Lastly, although the analysis incorporated the Cliff landslide (LS) point layer and 21 landslide conditioning factors (LCFs), only the earthquake point layer was considered beyond the Tokushima Prefecture boundary, with a buffer applied outside the study area. This represents a limitation of the study, as the other 20 LCFs were not extended beyond Tokushima Prefecture. Expanding the spatial coverage of all conditioning factors, rather than restricting them to the prefectural boundary, could provide a more comprehensive assessment and improve the robustness of the model results.
5. Conclusions
This study demonstrates the effectiveness of advanced machine learning methods—specifically Random Forest and Gradient Boosting—in modelling cliff-type landslide susceptibility using a diverse set of landslide conditioning factors (LCFs). By integrating terrain-derived indices, hydrological parameters, proximity measures, and selected anthropogenic variables, the developed models achieved high predictive accuracy, stability, and balanced classification performance. The results confirm that inventories containing detailed landslide type classifications greatly improve model precision, with validation outcomes showing substantially higher agreement rates compared to non-classified datasets.
The variable importance analysis revealed that both widely recognised factors (e.g., slope, elevation) and context-specific variables (e.g., soil thickness, proximity to buildings) significantly contribute to cliff-type landslide prediction. Spatial overlay analysis highlighted the strong alignment between high-susceptibility zones and critical triggering conditions such as steep slopes, reduced soil cover, and areas influenced by human infrastructure. These findings underscore the importance of combining universally relevant predictors with locally significant factors to achieve optimal model performance.

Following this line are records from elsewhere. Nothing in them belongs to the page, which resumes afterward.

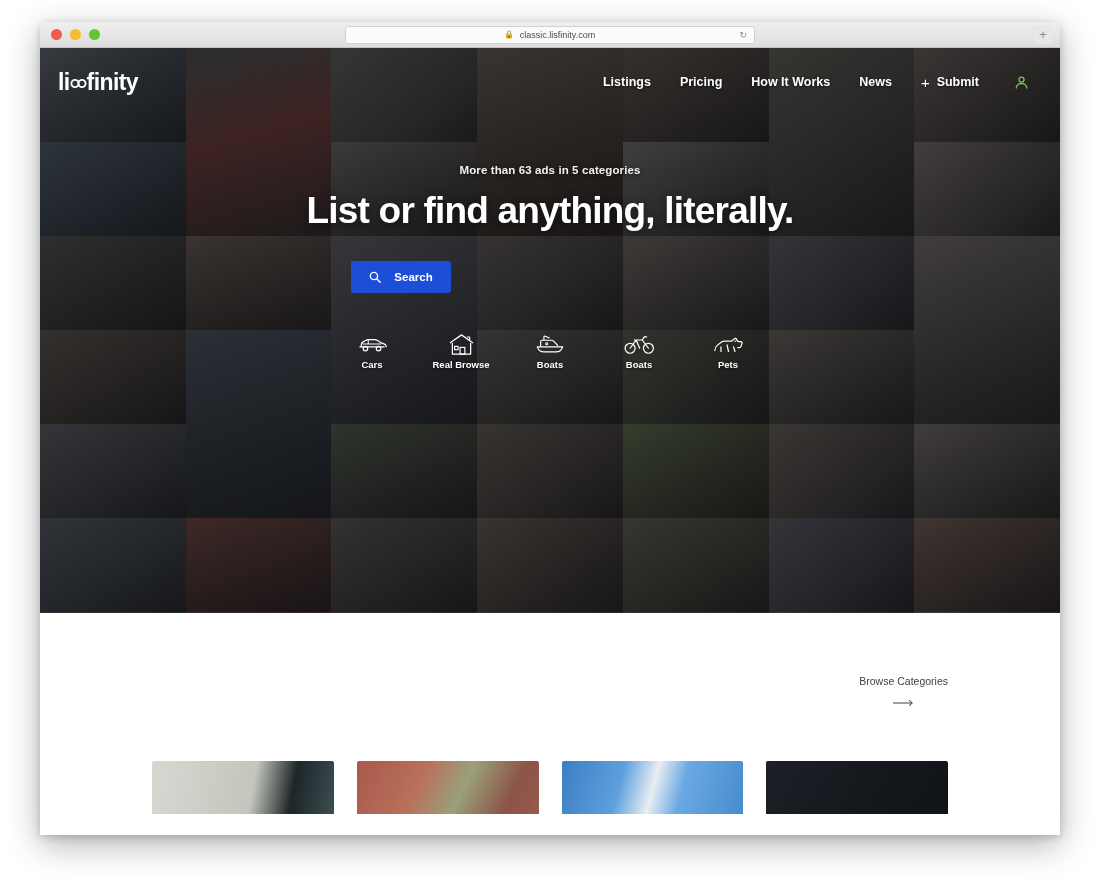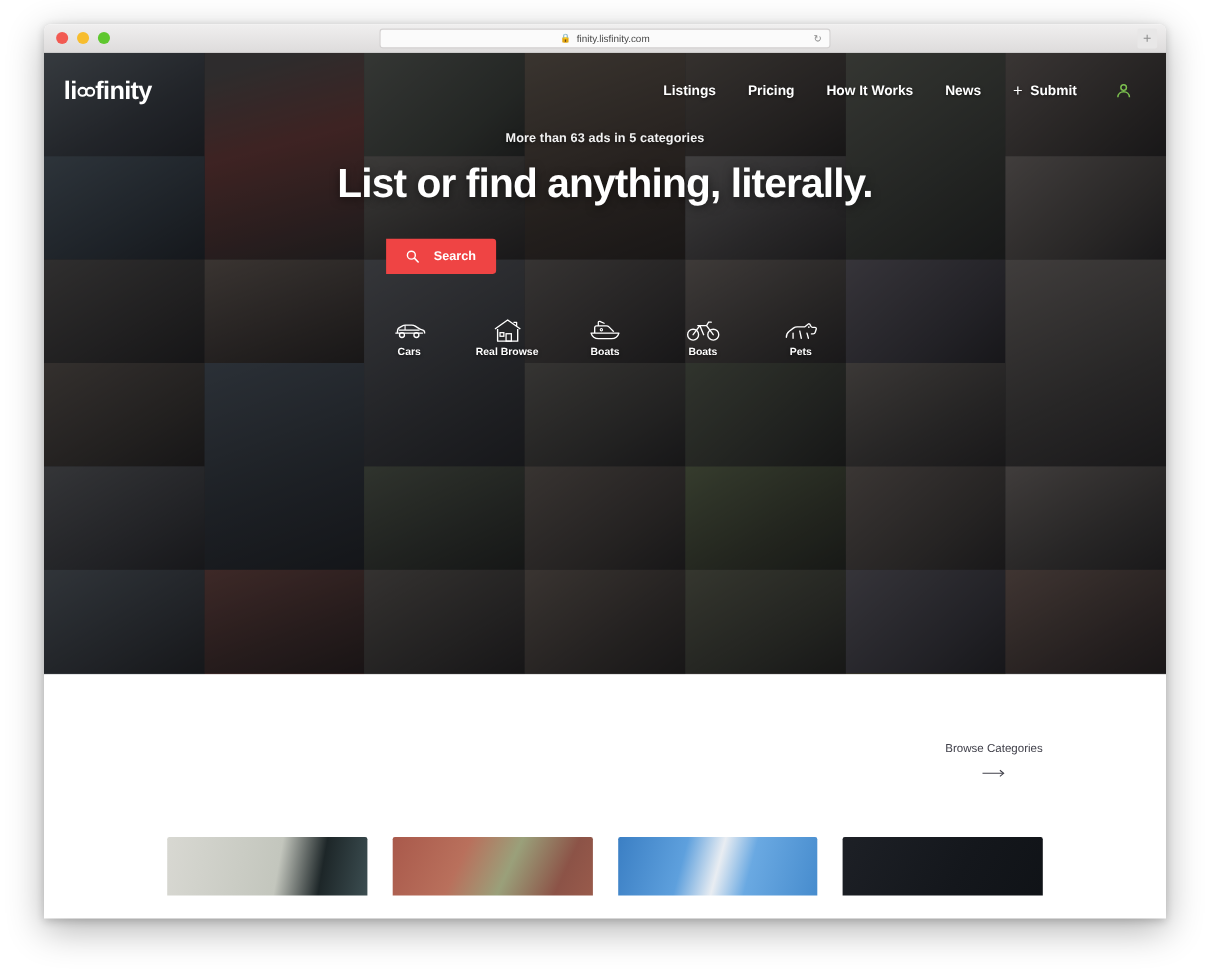--- a/index.html
+++ b/index.html
@@ -352,7 +352,7 @@
 
     <div class="url-bar">
       <span class="lock">🔒</span>
-      <span>finity.lisfinity.com</span>
+      <span>classic.lisfinity.com</span>
       <span class="url-reload">↻</span>
     </div>
 

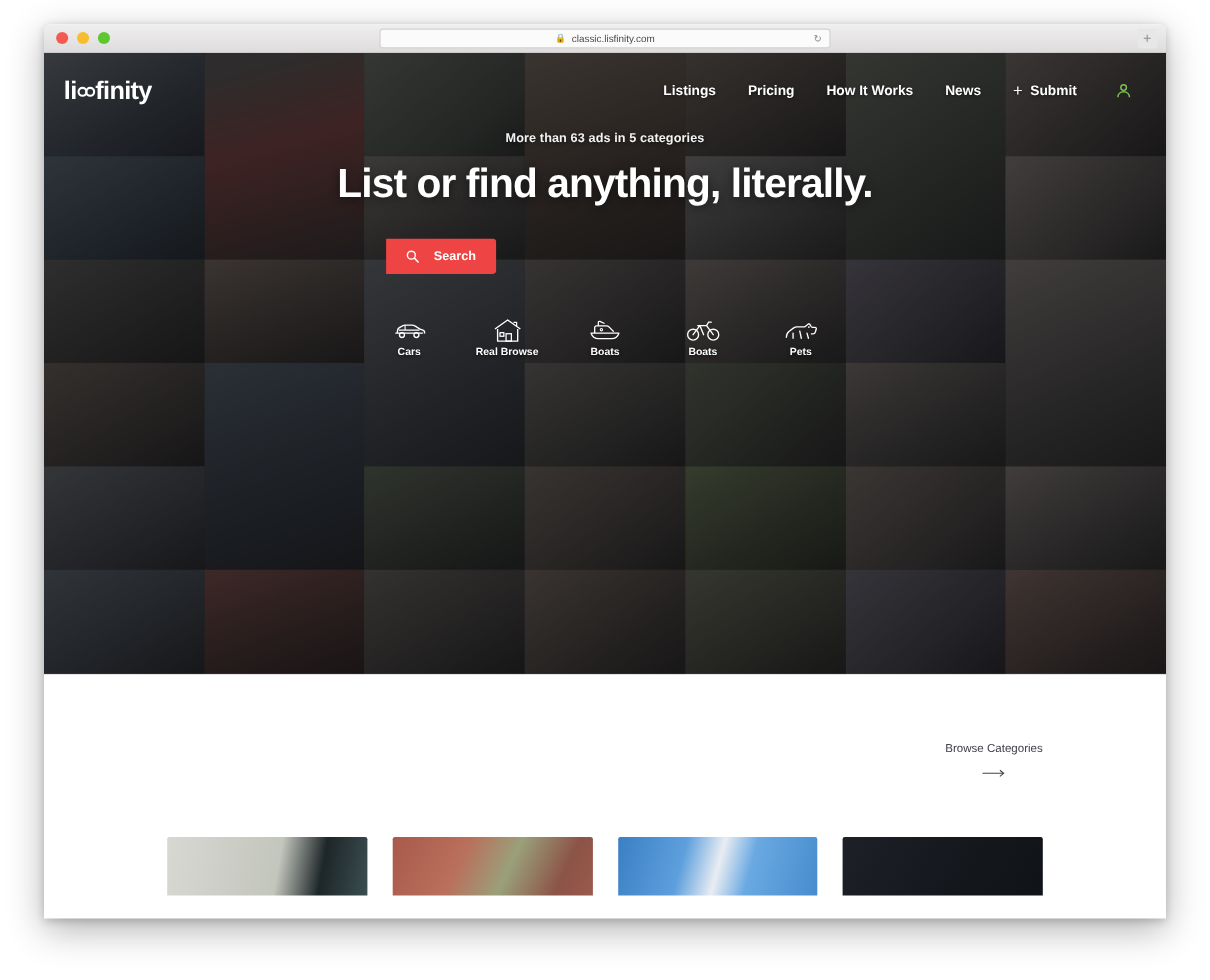--- a/index.html
+++ b/index.html
@@ -186,7 +186,7 @@
   .hero-content {
     position: relative;
     z-index: 5;
-    padding-top: 72px;
+    padding-top: 116px;
     text-align: center;
   }
   .hero-kicker {

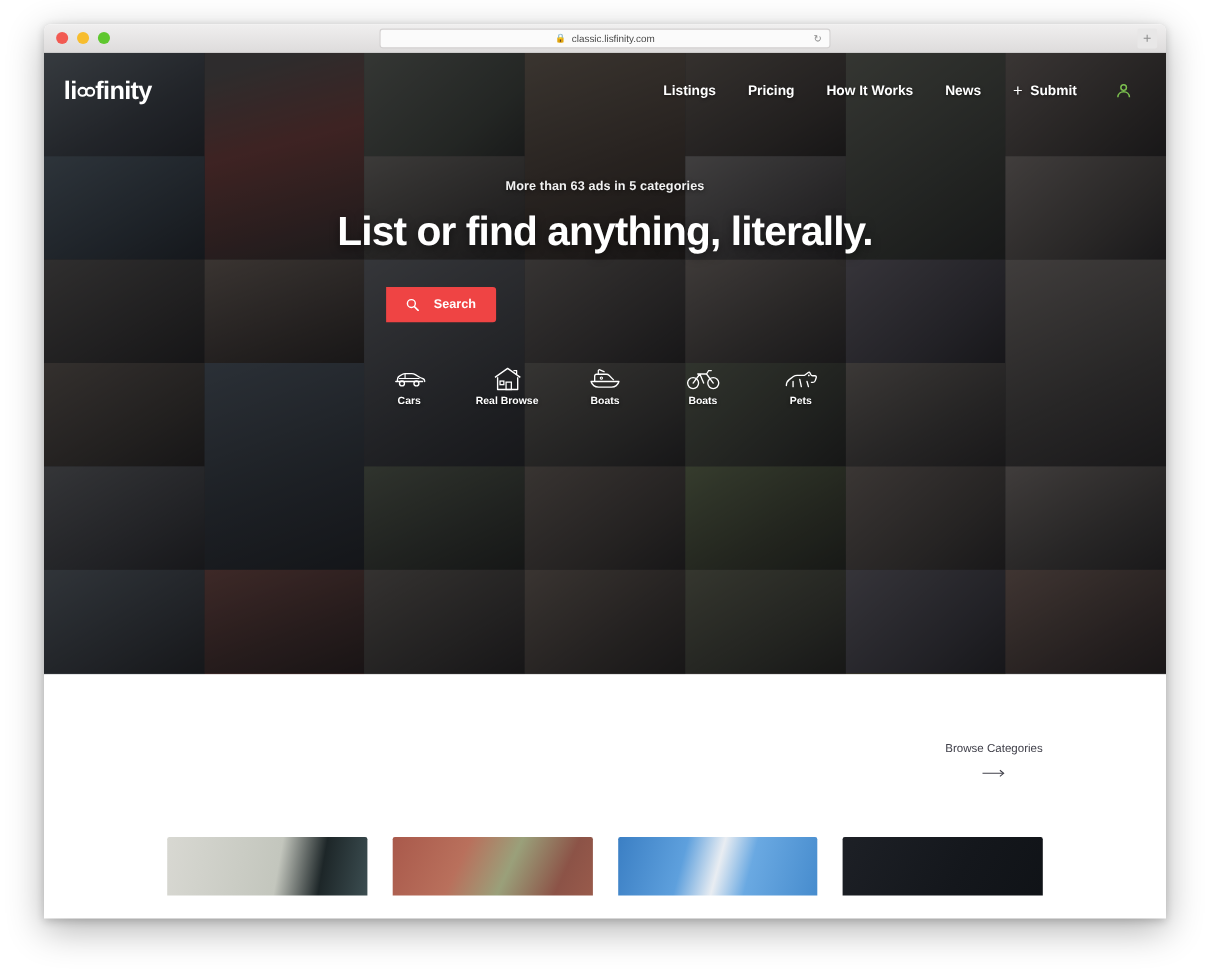--- a/index.html
+++ b/index.html
@@ -249,7 +249,7 @@
   .kbd-icon svg { display:block; }
   .search-btn {
     width: 100px;
-    background: #ef4444;
+    background: #1d4ed8;
     border-radius: 0 3px 3px 0;
     display: flex;
     align-items: center;

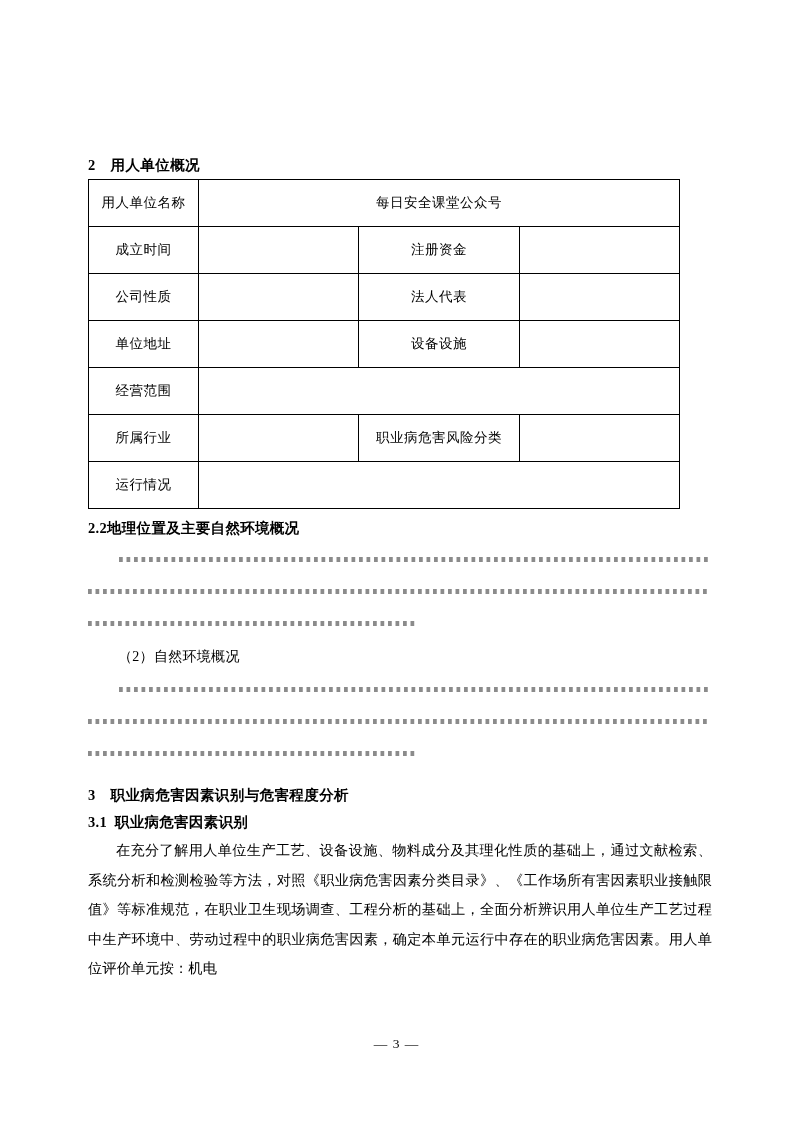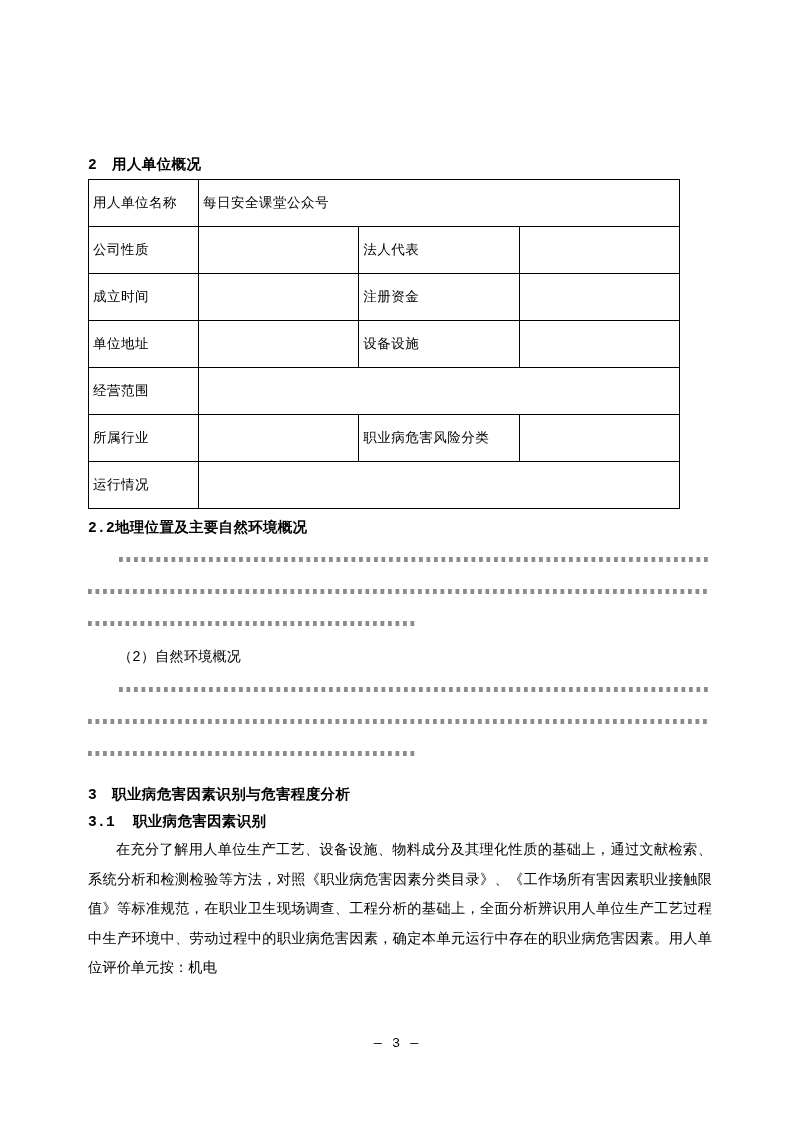--- a/index.html
+++ b/index.html
@@ -20,7 +20,6 @@
     width: 793px;
     height: 1122px;
     padding: 0;
-    font-family: Liberation Mono, monospace;
   }
 
   .content {

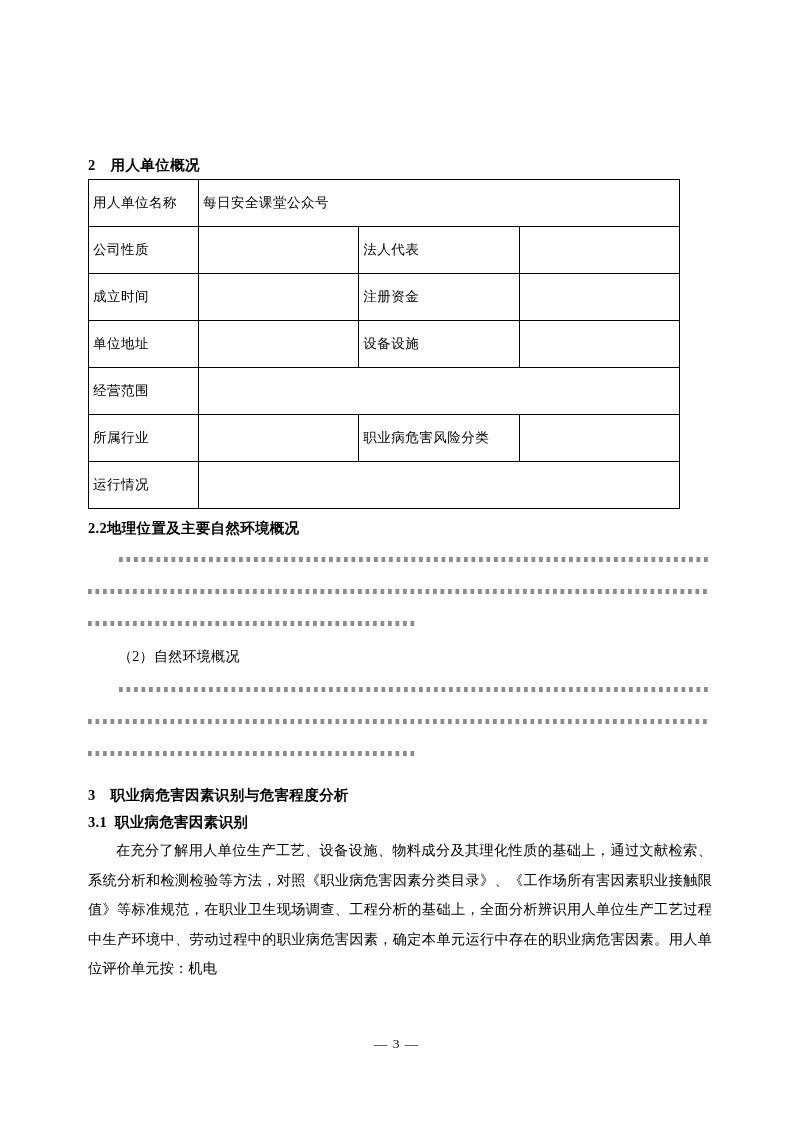--- a/index.html
+++ b/index.html
@@ -68,6 +68,7 @@
     border: 1px solid #000000;
     height: 35px;
     font-size: 13.5px;
+    text-align: center;
     vertical-align: middle;
     letter-spacing: 0.5px;
     padding: 14px 4px;

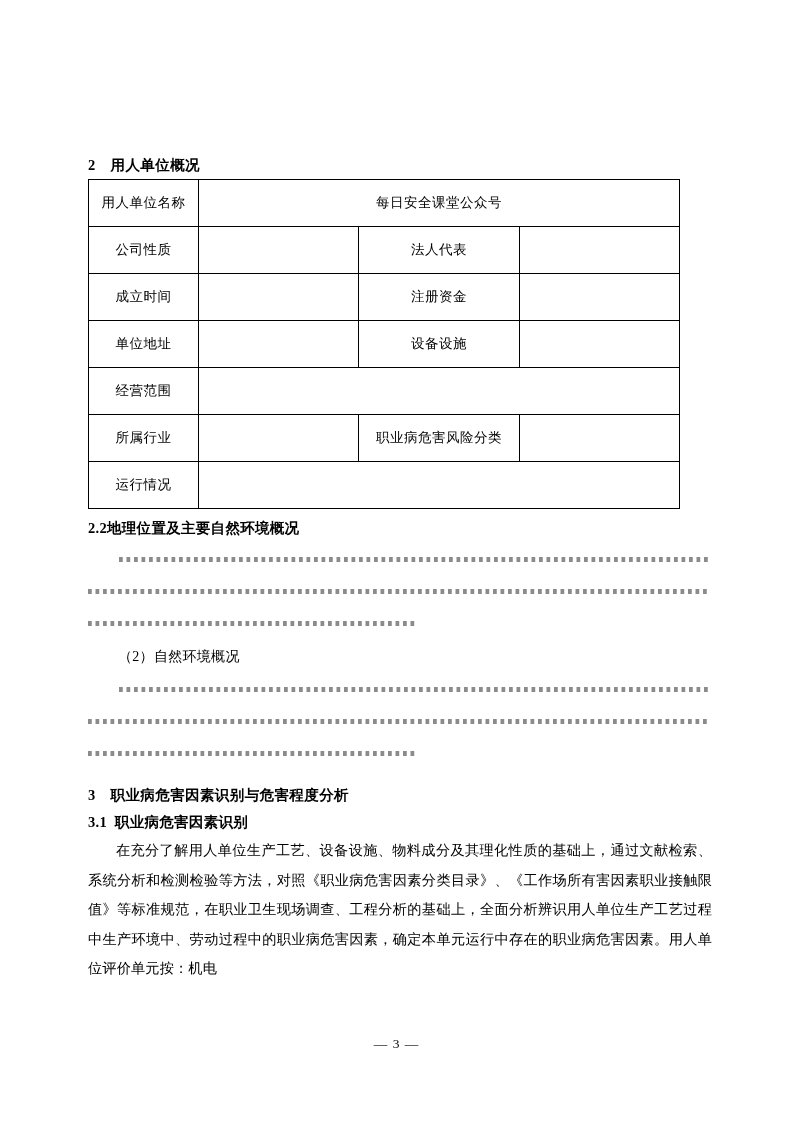--- a/index.html
+++ b/index.html
@@ -156,15 +156,15 @@
           <td colspan="3">每日安全课堂公众号</td>
         </tr>
         <tr>
+          <td class="lbl">成立时间</td>
+          <td class="v1"></td>
+          <td class="lbl2">注册资金</td>
+          <td class="v2"></td>
+        </tr>
+        <tr>
           <td class="lbl">公司性质</td>
           <td class="v1"></td>
           <td class="lbl2">法人代表</td>
-          <td class="v2"></td>
-        </tr>
-        <tr>
-          <td class="lbl">成立时间</td>
-          <td class="v1"></td>
-          <td class="lbl2">注册资金</td>
           <td class="v2"></td>
         </tr>
         <tr>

The methodological approach developed in this research can be adapted to other landslide types and geographic contexts, provided that suitable inventory data and environmental covariates are available. Beyond academic contributions, the study offers practical value for hazard management, land-use planning, and the design of targeted countermeasures. Future work should focus on integrating temporal triggers such as rainfall intensity-duration thresholds and seismic parameters, as well as testing model transferability across regions with similar geomorphological characteristics.
Recommendations:
To enhance the comprehensiveness and practical utility of landslide susceptibility modeling, it is recommended to integrate temporal variables, such as rainfall intensity, earthquake occurrences, and historical landslide timing, into future models. Including these time-dependent factors would allow for predictions not only of spatial risk but also of the likely timing of landslide events. Additionally, future studies should focus on developing models specifically designed for areas affected by earthquakes, as seismic activity significantly contributes to triggering landslides, especially in steep and unstable terrain. Furthermore, it is advisable to expand the modeling approach to include various types of landslides, such as debris flows, rockfall.